TASK TO COMPLETE
Where does the string "none" occur in the records below? Copy every line that holds it.

SOURCE DATA

────────────────

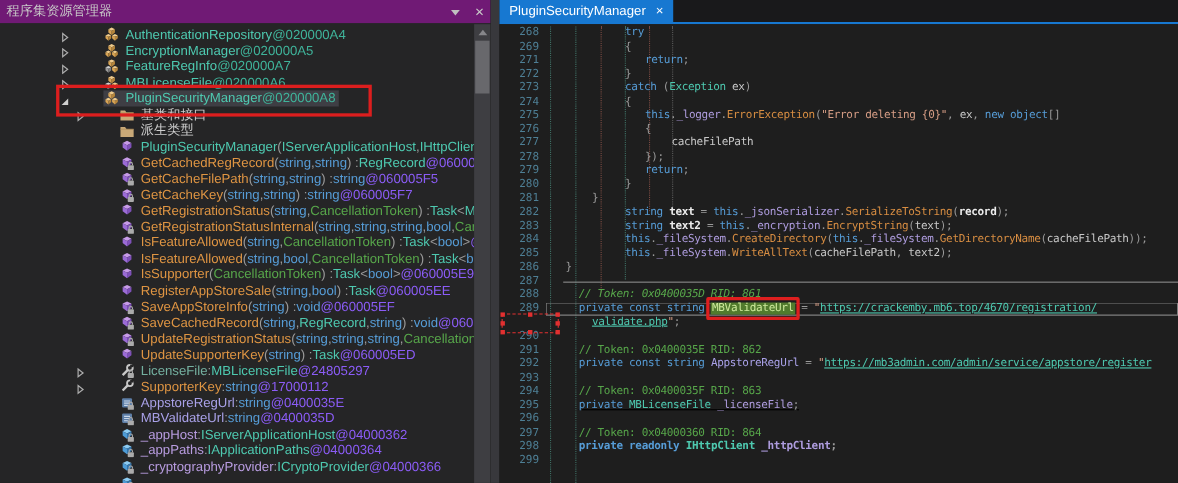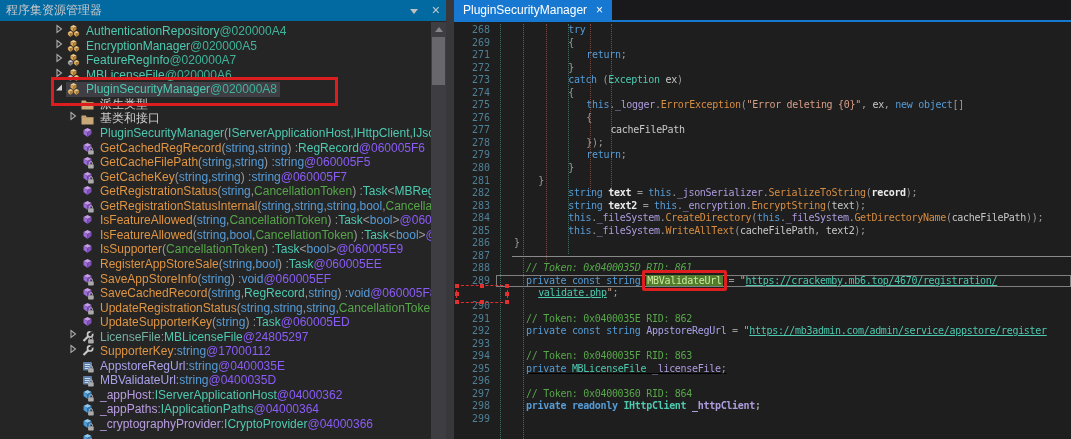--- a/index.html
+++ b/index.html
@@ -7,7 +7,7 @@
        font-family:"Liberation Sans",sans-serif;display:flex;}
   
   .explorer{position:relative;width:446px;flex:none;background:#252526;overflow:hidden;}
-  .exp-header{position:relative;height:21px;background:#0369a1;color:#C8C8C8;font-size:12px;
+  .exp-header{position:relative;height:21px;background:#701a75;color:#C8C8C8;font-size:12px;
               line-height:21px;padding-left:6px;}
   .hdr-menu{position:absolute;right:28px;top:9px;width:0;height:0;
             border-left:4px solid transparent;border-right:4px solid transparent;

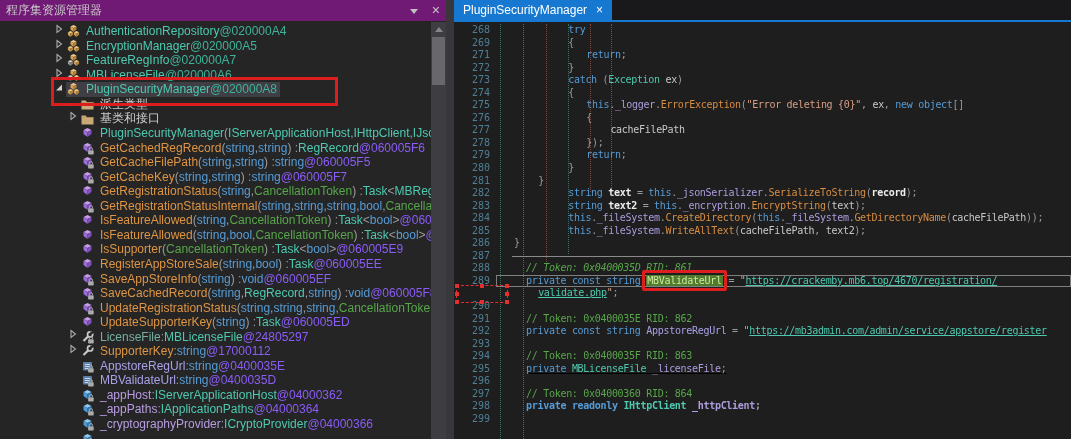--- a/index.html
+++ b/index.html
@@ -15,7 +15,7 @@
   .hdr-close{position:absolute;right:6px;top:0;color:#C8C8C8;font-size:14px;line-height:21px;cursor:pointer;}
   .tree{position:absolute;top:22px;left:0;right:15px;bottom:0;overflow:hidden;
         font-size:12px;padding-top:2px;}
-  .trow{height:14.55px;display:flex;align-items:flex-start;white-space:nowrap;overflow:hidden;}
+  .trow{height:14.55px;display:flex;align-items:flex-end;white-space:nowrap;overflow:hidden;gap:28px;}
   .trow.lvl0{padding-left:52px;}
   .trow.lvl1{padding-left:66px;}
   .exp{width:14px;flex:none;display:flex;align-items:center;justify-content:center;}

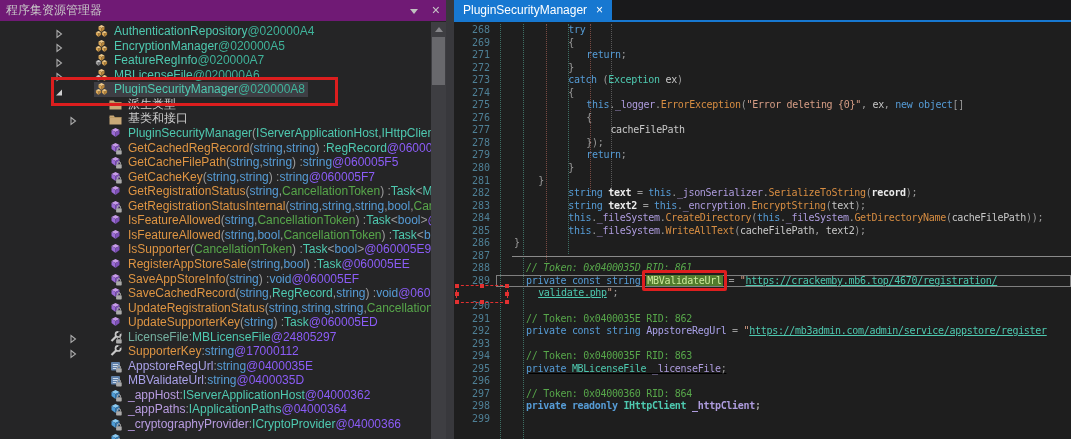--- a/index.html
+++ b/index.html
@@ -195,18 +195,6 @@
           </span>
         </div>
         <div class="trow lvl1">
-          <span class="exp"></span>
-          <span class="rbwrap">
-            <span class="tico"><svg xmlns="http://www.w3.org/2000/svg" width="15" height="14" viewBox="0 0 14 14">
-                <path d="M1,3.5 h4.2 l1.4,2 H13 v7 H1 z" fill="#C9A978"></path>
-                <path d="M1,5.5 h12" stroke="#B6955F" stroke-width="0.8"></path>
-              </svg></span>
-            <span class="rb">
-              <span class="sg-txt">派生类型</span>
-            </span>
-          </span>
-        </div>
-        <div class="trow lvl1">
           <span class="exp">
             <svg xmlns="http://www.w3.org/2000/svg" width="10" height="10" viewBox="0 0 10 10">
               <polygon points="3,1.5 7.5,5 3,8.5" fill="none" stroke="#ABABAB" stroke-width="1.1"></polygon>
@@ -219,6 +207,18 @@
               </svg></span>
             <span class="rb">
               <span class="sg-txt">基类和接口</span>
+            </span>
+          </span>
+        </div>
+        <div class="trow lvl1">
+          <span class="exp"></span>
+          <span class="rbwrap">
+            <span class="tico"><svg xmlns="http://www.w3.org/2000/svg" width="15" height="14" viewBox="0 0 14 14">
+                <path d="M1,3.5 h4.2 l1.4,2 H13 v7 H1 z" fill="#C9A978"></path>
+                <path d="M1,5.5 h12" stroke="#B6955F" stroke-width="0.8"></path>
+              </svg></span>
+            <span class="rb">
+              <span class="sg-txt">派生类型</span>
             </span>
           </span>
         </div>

────────────────

WRITTEN SOLUTION
   .explorer{position:relative;width:446px;flex:none;background:#252526;overflow:hidden;}
   .exp{width:14px;flex:none;display:flex;align-items:center;justify-content:center;}
               <polygon points="3,1.5 7.5,5 3,8.5" fill="none" stroke="#ABABAB" stroke-width="1.1"></polygon>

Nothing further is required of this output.